"Михаил Эммануилович Козаков. Абрам Нашатырь, содержатель гостиницы " - читать интересную книгу автора

У старика нашли много разных книг, мелко исписанные тетради-дневники,
антикварные мелочи и - клетку с попугаем, на которой приколота была
вырезанная лобзиком дощечка с надписью: "Домик Карла".
Карл понравился Марфе Васильевне, и она уплатила за него требуемые
казной деньги. Сначала он тосковал и сидел молчаливо, подвернув голову под
крыло, в своем "домике" и посетители кафе мало обращали на него внимания.
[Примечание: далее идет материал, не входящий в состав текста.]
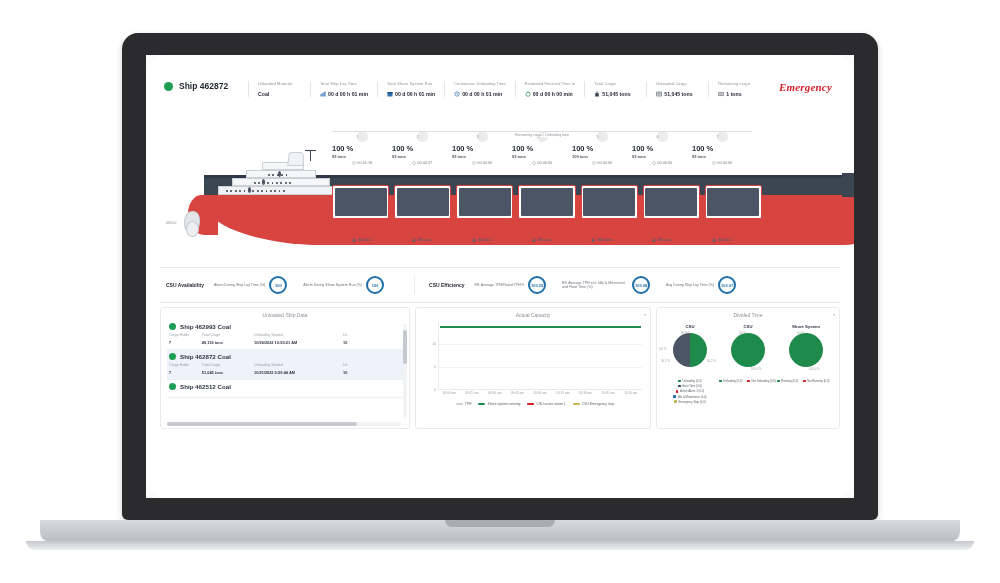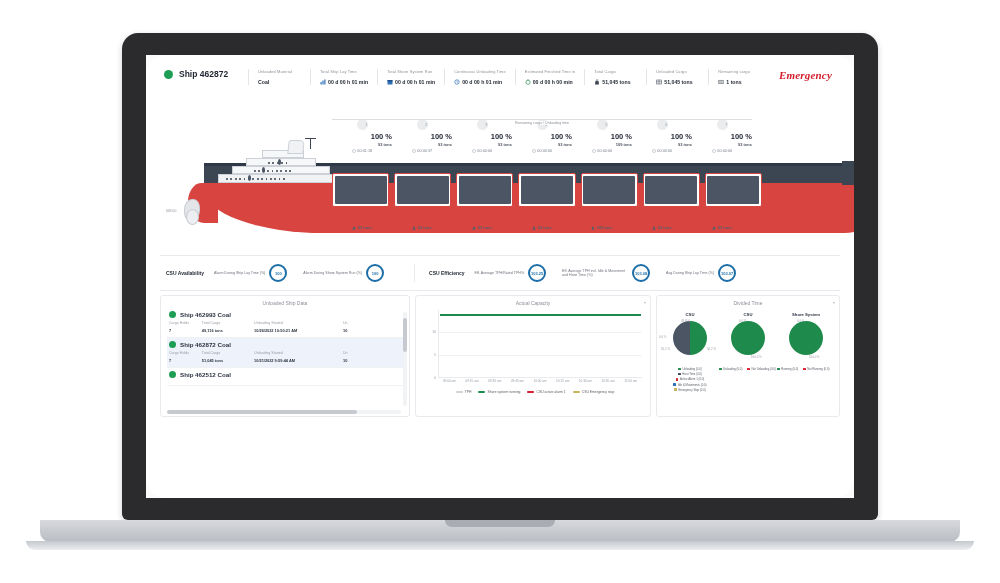--- a/index.html
+++ b/index.html
@@ -37,7 +37,7 @@
   }
 
   
-  .dash { position:absolute; inset:0; background:#ffffff; padding: 6px 8px; border-radius: 20px; }
+  .dash { position:absolute; inset:0; background:#ffffff; padding: 18px 8px; border-radius: 20px; }
 
   
   .hdr { display:flex; align-items:flex-start; height: 38px; padding: 8px 10px 0 10px; }

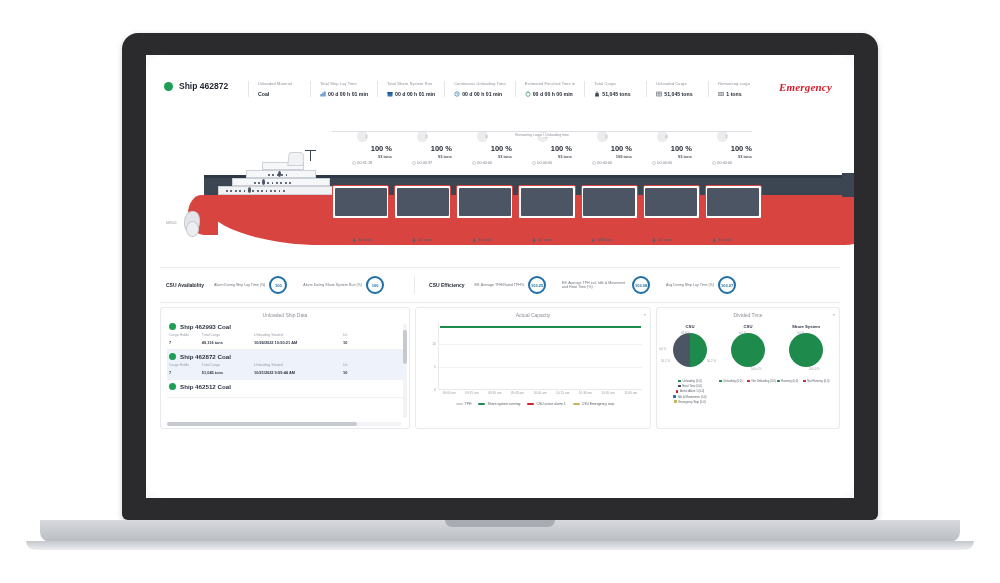--- a/index.html
+++ b/index.html
@@ -62,7 +62,7 @@
   .remain-band .line{ position:absolute; left:0; right:0; top:50%; height:1px; background:#dcdee2; z-index:1;}
 
   .holds-top{ position:absolute; left:172px; top:18px; width:420px; display:flex; }
-  .hold-top{ flex:1; text-align:right; }
+  .hold-top{ flex:1; text-align:left; }
   .hold-badge{ width:11px;height:11px;border-radius:50%; background:#ebecee; color:#9aa0a8;
                font-size:4px; line-height:11px; margin:0 auto 2px auto; }
   .hold-pct{ font-size:7.5px; font-weight:bold; color:#1f2430; }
Но память у птицы - короче кошачьего зевка, и попугай скоро забыл
старого настройщика роялей, научившего его человеческой речи, и дерзко и
неожиданно всегда вбрасывал ее картавыми и горбатыми камешками в зыбь и гул
разговоров посетителей кафе.
Иногда попугаевы слова были непонятны собравшимся здесь людям, потому
что Карл, неизвестно что вспомнив из учения прежнего хозяина, выкрикивал
вдруг какую-нибудь фразу на чуждом булынчужанам языке, и если присутствовала
случайно при том бывшая полковничья дочь и жена -Марфа Васильевна, она с
улыбкой поясняла:
- У!... Наш Карл заговорил по-французски...
Но сама Марфа Васильевна так же не понимала этого языка, как и
неискушенные в знаниях булынчужане.
Она решила научить Карла чему-нибудь, что могло бы еще более
оправдывать его пребывание в кафе, и вскоре попутай, получая кусочек сахара,
орал два раза подряд на весь зал:
- Привет дорогим гостям "Марфы"...
Но успех попугая делили также и музыканты: булынчужане, кроме махорки и
лесных складов, любили еще и музыку.
И как только зажигали в "Марфе" электричество, скрипач Турба вынимал из
футляра свою скрипку и канифоль, натирал ею смычок с маленькой перламутровой
запонкой у ручки, наклонял к скрипке - оттопыренным ухом вперед - узенькое и
маленькое, как детская игрушка-колотушка, лицо и водил по ней, проверяя,
налаженным смычком - заботливым хозяином четырех послушных струн.
Это означало, что пианистка и Исаак Моисеевич "должны приготовиться":
вместо неразговорчивого Турбы - говорил его смычок.
Исаак Моисеевич тоже вынимал из чехла свою виолончель, садился,
расставив широко ноги, справа от пианино, тоже крякал своим смычком, а Елена
Ивановна открывала крышку пианино и проверяла, все ли ноты принесла с собой.
Скрипач Турба - "старший" в этом маленьком оркестре: он устанавливает
очередь в репертуаре, он играет вещи в зависимости от того, кто их будет
слушать. Если за столиком много военных или парней с расстегнутым воротом и
эмалевым значком на ситцевой рубахе, Турба, чтобы не сорвался голос,
тихонько кивнет, подбросив на лоб черненькие скобки своих коротеньких
игрушечных бровей:
- Красного генерала... Ну!
И зашагает по "Марфе" буденовская песня, и начнут присутствующие
сначала тихонько, а потом все громче подпевать музыкантам, - выхлюпнется на
Херсонскую - через раскрытые окна - легко подхваченная ею песенная удаль:
остановятся у окон прохожие, чувствуют себя бодрей разгуливающие по улице
проститутки и кокетливые булынчугские барышни, и веселей станет скучающему
на посту молодому милиционеру...
Но чаще всего играют в "Марфе" грустные песенки и танцы: и модный
шимми, просочившийся в Булынчуг, и русские "Кирпичики" или "Шарабан"
одинаково волнующе-печально исполняются маленьким оркестром скрипача Турбы.